Maxim Vengerov is 43. He's one of the most brilliant violinists you'll ever hear. Fifteen years ago, I heard him play a stunning solo concert at Carnegie Hall: just him, a microphone (through which he delivered lengthy remarks) and an audience that hung on his every word and every note, and from whom he solicited questions during the performance. Then a shoulder injury sidelined him, it was thought, permanently, and he began reinventing himself as a teacher and conductor. Now he's back. On Friday night, he took the stage at Strathmore with the pianist Roustem Saitkulov, looking stockier and more staid, and more conventional in his presentation. But his playing was as breathtaking as ever.
By "more conventional," I mean that Vengerov played with an accompanist and didn't talk to the audience, except to announce each of his four encores. His program, presented by Washington Performing Arts, also offered the accepted range of solo repertoire, across a couple of countries and from the meaty to the purely entertaining. The program began by describing the whole arc of Brahms's career, from the scherzo in C minor, or "Sonatensatz," that the 20-year-old composer contributed to a collaborative sonata for the violinist Joseph Joachim, through to the composer's third and last violin sonata, written more than three decades later.
The second half veered into a whole different world of light and color with the Ravel sonata, and then turned to showpieces: a set of fiendishly difficult unaccompanied variations on "The Last Rose of Summer," by the great 19th-century violin virtuoso Heinrich Wilhelm Ernst, and two pieces by Paganini. And the bouquet of encores alternated between the virtuosic (Brahms's Hungarian Dances Nos. 2 and 5) and lyrical, ending with a performance of the famous Meditation from Massenet's "Thais" that hung in the air like a pure span of rose gold.
Vengerov plays with such innate ease that difficulty doesn't really register as such. But his technical wizardry is accompanied by a big dose of heart. There's nothing cerebral about his approach; rather, he seems instinctively to understand what makes the music go, and to offer it with a soft warmth that ameliorated, for instance, the rawness of the youthful, Beethoven-echoing Sonatensatz, and animated the intense expressivity of the third sonata.
Saitkulov, a frequent accompanist of the violinist, also brought a notably light and buoyant touch, melting into the opening of the Ravel like sugar vanishing on the tip of your tongue. If the Brahms was the meat of the program, the Ravel was, to me, its wondrous delight. The way that Vengerov curled himself around the jazz-inspired tones of the second movement, pulling them out like taffy as if it were the most natural thing in the world, obliterated years of other performances marked by earnest good intentions from talented players.

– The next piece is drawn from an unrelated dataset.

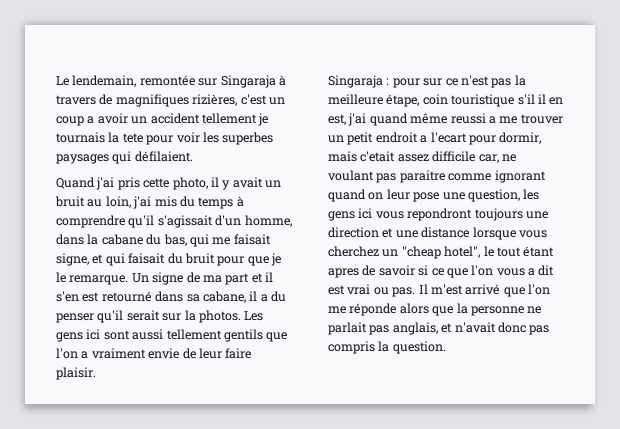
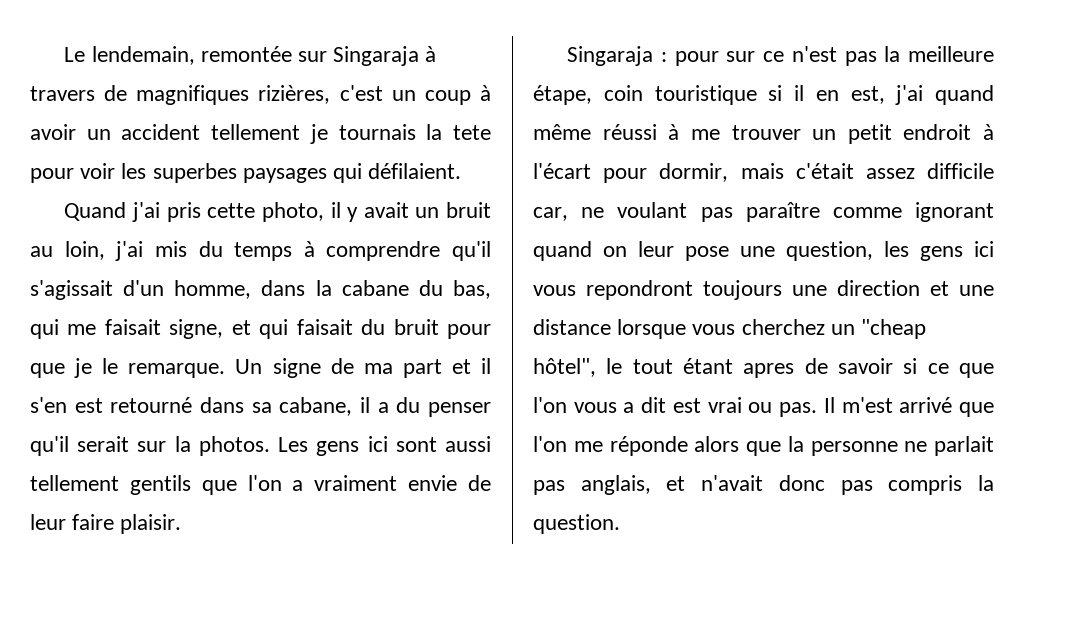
- Le lendemain, remontée sur Singaraja à travers de magnifiques rizières, c'est un coup a avoir un accident tellement je tournais la tete pour voir les superbes paysages qui défilaient.
+ Le lendemain, remontée sur Singaraja à travers de magnifiques rizières, c'est un coup à avoir un accident tellement je tournais la tete pour voir les superbes paysages qui défilaient.
- pour sur ce n'est pas la meilleure étape, coin touristique s'il il en est, j'ai quand même reussi a me trouver un petit endroit a l'ecart pour dormir, mais c'etait assez difficile car, ne voulant pas paraitre comme ignorant quand on leur pose une question, les gens ici vous repondront toujours une direction et une distance lorsque vous cherchez un "cheap hotel", le tout étant apres de savoir si ce que l'on vous a dit est vrai ou pas.
+ pour sur ce n'est pas la meilleure étape, coin touristique si il en est, j'ai quand même réussi à me trouver un petit endroit à l'écart pour dormir, mais c'était assez difficile car, ne voulant pas paraître comme ignorant quand on leur pose une question, les gens ici vous repondront toujours une direction et une distance lorsque vous cherchez un "cheap hôtel", le tout étant apres de savoir si ce que l'on vous a dit est vrai ou pas.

The Ernst piece was a high-wire act and a bonbon and a prodigious feat and sometimes downright abrasive to listen to, with all of its leaps and double-stops and sleights of finger. The Paganini "Cantabile" was a lyrical wonder; "I Palpiti," the final piece on the official program, took the violin into the realm of bel canto opera with Paganini's reworking of a Rossini aria, as arranged by Fritz Kreisler. If it didn't show someone exactly breaking new ground, the evening was a reminder of the prodigious delights to be found in a master tilling the old one, while remembering that there is fun, as well as brilliance, in the exercise.